Entre um médico e um curandeiro, quem oferece as melhores respostas para o diagnóstico e o tratamento de uma doença? Eu acredito que a medicina e a ciência são capazes de oferecer melhores razões. Eu jamais buscaria ouvir a opinião de um curandeiro para o diagnóstico e tratamento de qualquer doença. Também estou convencido de que uma sociedade que valoriza médicos e cientistas será melhor que uma sociedade que valoriza curandeiros. Se uma criança está doente, a família deve levá-la ao médico; nunca a curandeiros.
Porém, do ponto de vista estritamente político, lamento dizer, um curandeiro é tão cidadão quanto um médico.

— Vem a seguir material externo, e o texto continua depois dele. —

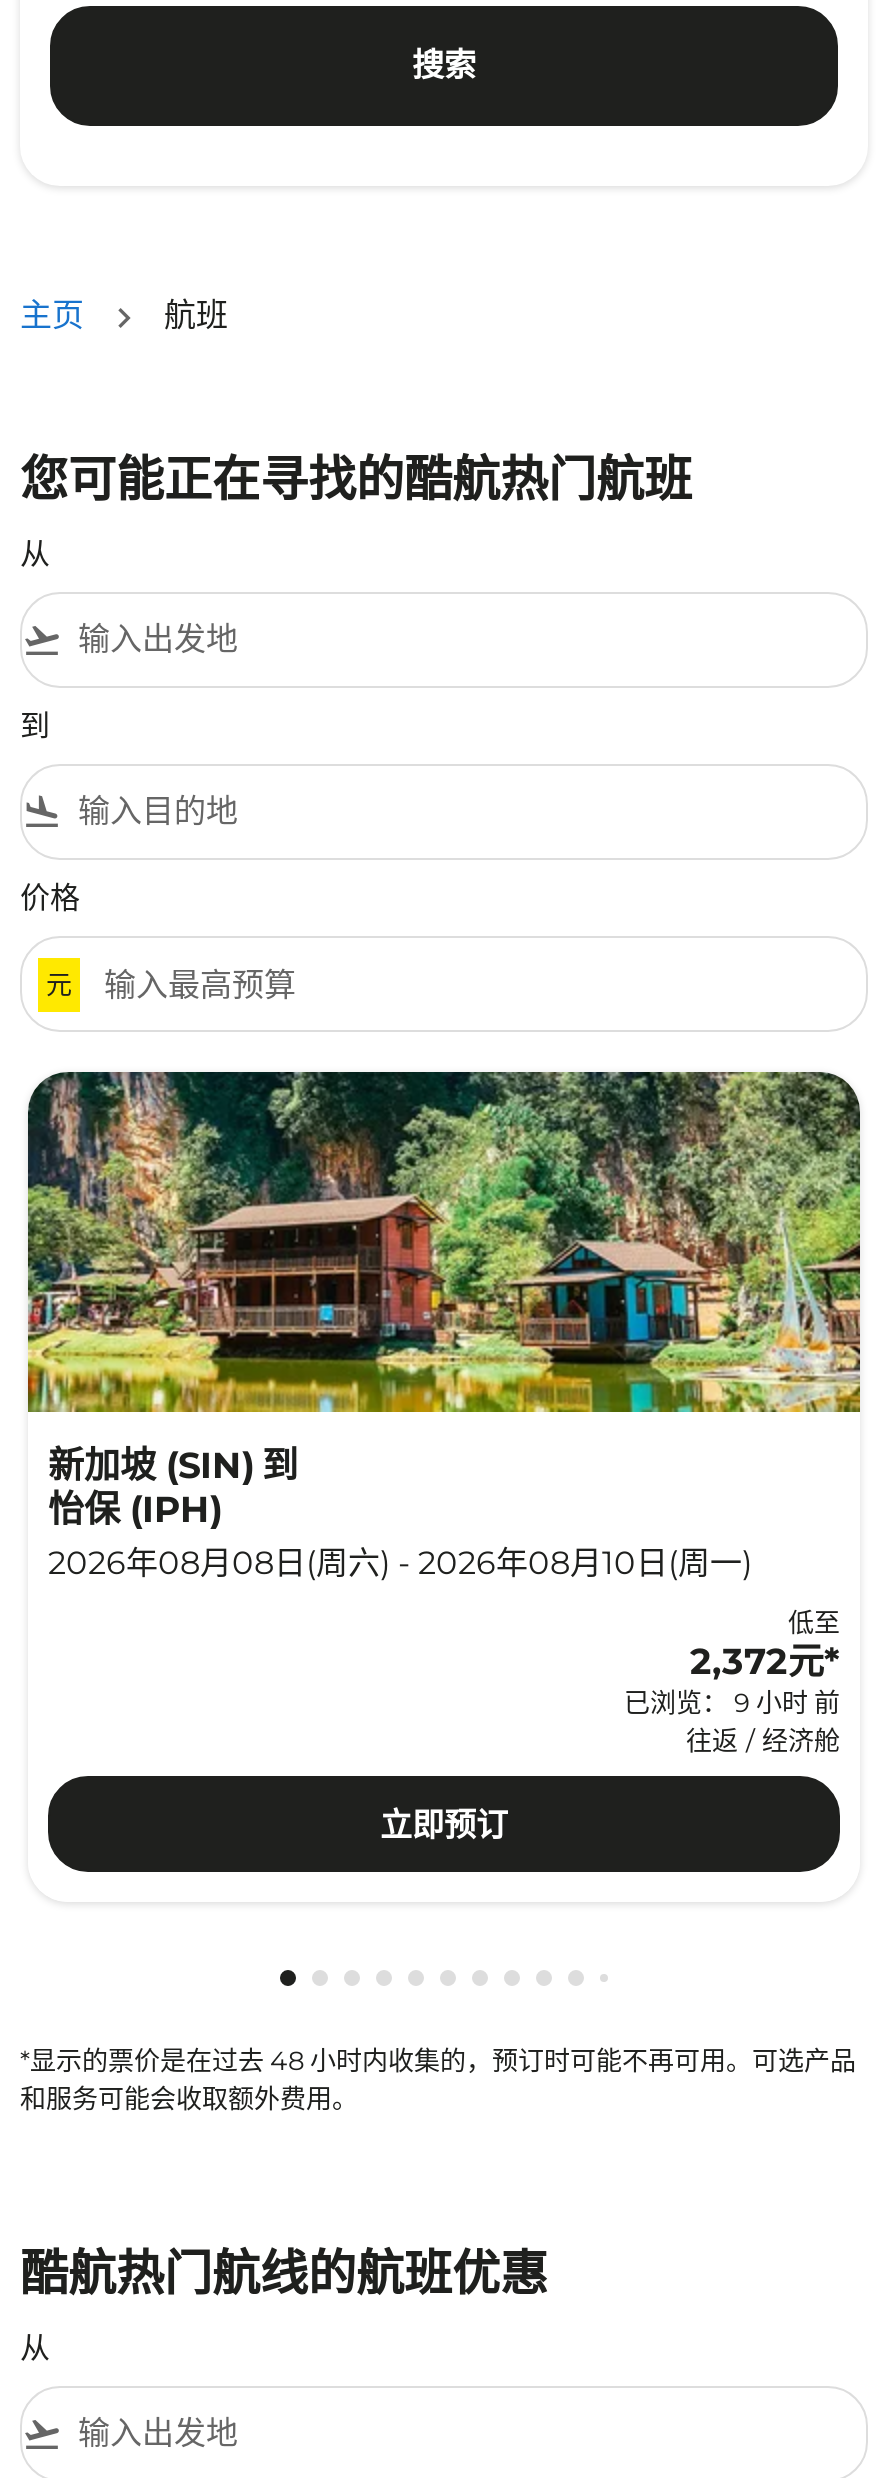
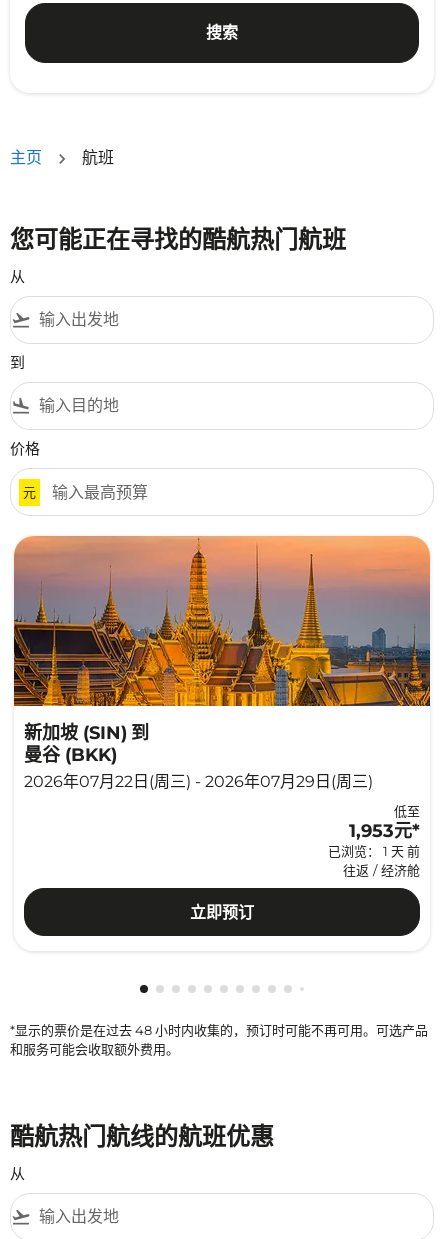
[26,1070,862,1582] [image] | 怡保 (IPH) | 2026年08月08日(周六) - 2026年08月10日(周一) -> [13,535,431,791] [image] | 曼谷 (BKK) | 2026年07月22日(周三) - 2026年07月29日(周三)
[624,1640,840,1718] 2,372元* | 已浏览： 9 小时 前 -> [328,820,420,859] 1,953元* | 已浏览： 1 天 前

Não acho que um médico tem o poder de impedir que um curandeiro fale no espaço público. O conselho de medicina pode impedi-lo que fale na qualidade de médico, mas não na de curandeiro. O médico pode e até deve ridicularizá-lo, mas não silenciar e impedir o curandeiro de se manifestar politicamente. Calar vozes é coisa de tirano, que pode ser médico, curandeiro ou qualquer idiota.
Em repúblicas democráticas, quem julga o justo não é nem o médico, nem o curandeiro e nem o cientista, mas o cidadão. Cidadãos deliberam o que é melhor para a saúde do corpo social. No caso de uma pandemia, deveríamos ouvir o diagnóstico e a proposta dos cientistas e dos médicos, não de charlatões curandeiros.

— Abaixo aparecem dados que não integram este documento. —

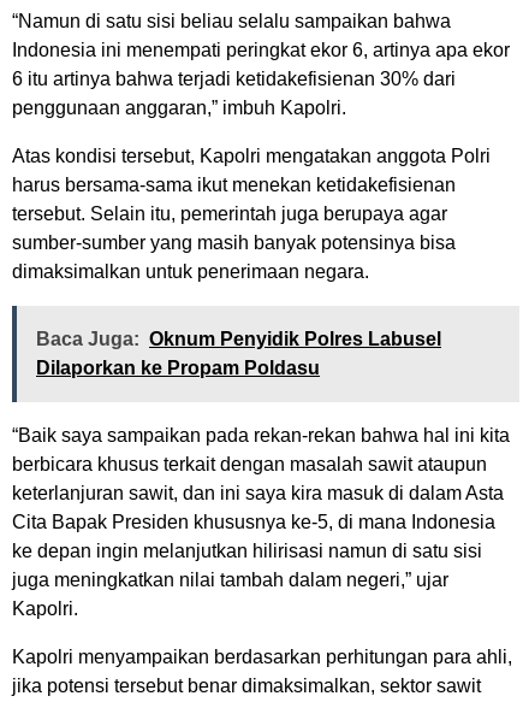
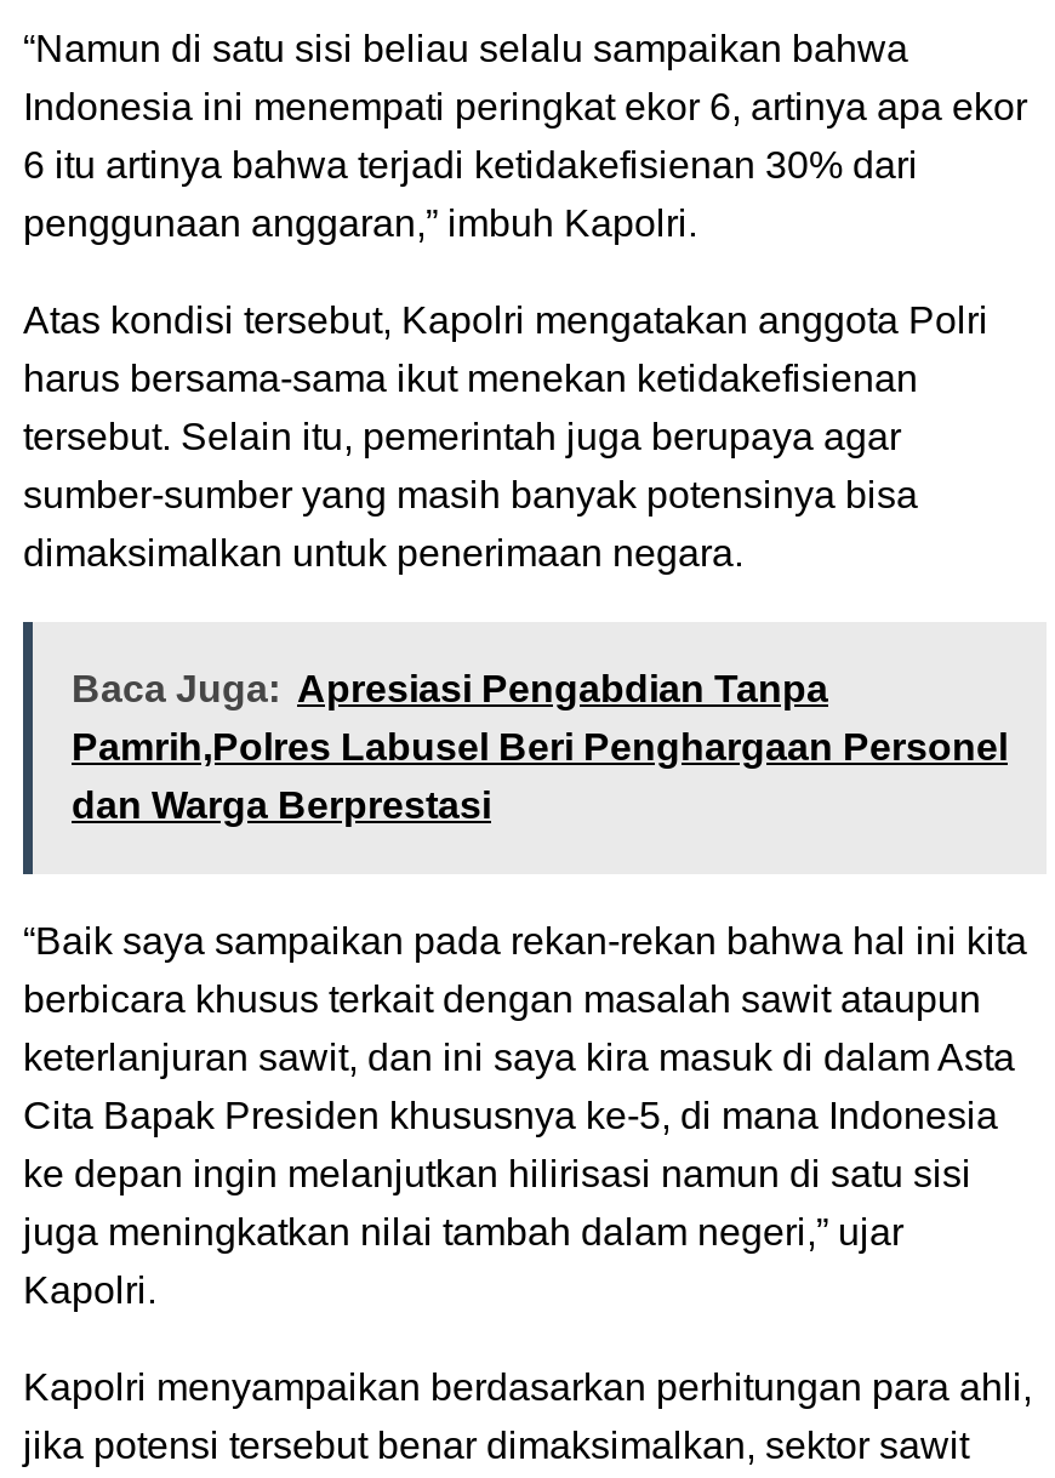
[36,329,441,378] Baca Juga: Oknum Penyidik Polres Labusel | Dilaporkan ke Propam Poldasu -> [72,668,1008,825] Baca Juga: Apresiasi Pengabdian Tanpa | Pamrih,Polres Labusel Beri Penghargaan Personel | dan Warga Berprestasi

Quando um cientista vai para o debate público dizer como as pessoas devem se comportar numa pandemia, ele fala como cientista ou como cidadão? Qual a natureza de sua autoridade – científica ou política?
Mas o médico e o cientista devem ser capazes do trabalho da persuasão racional, do amplo debate de ideias e da coragem do esclarecimento. Só assim se combate crenças falsas, só assim se combate charlatões.
Você não precisa calar a boca de ninguém, restringir a liberdade de expressão de ninguém ou fazer a “escolha consciente de barrar algumas ideias do debate público” para realizar o bem comum e instituir leis democraticamente. Você usa do debate para ridicularizar o mentiroso, desmoralizar o charlatão. Exceto em tiranias, não se usa o poder para persegui-los e calá-los.
O grande tema da mentalidade republicana consiste em combater toda e qualquer forma de arbitrariedade do poder. E não importa se a verdade emana de sacerdotes, cientistas, filósofos ou curandeiros. Na república democrática, por mais difícil que seja definir os termos, o poder emana das pessoas, independentemente do status social que elas ocupam. Pobre, rico, inteligente ou burro, médico, cientista, biólogo ou curandeiro, não importa, ninguém pode dizer a outra pessoa “cale a boca, burro, me obedeça!” sem fazer papel de ridículo.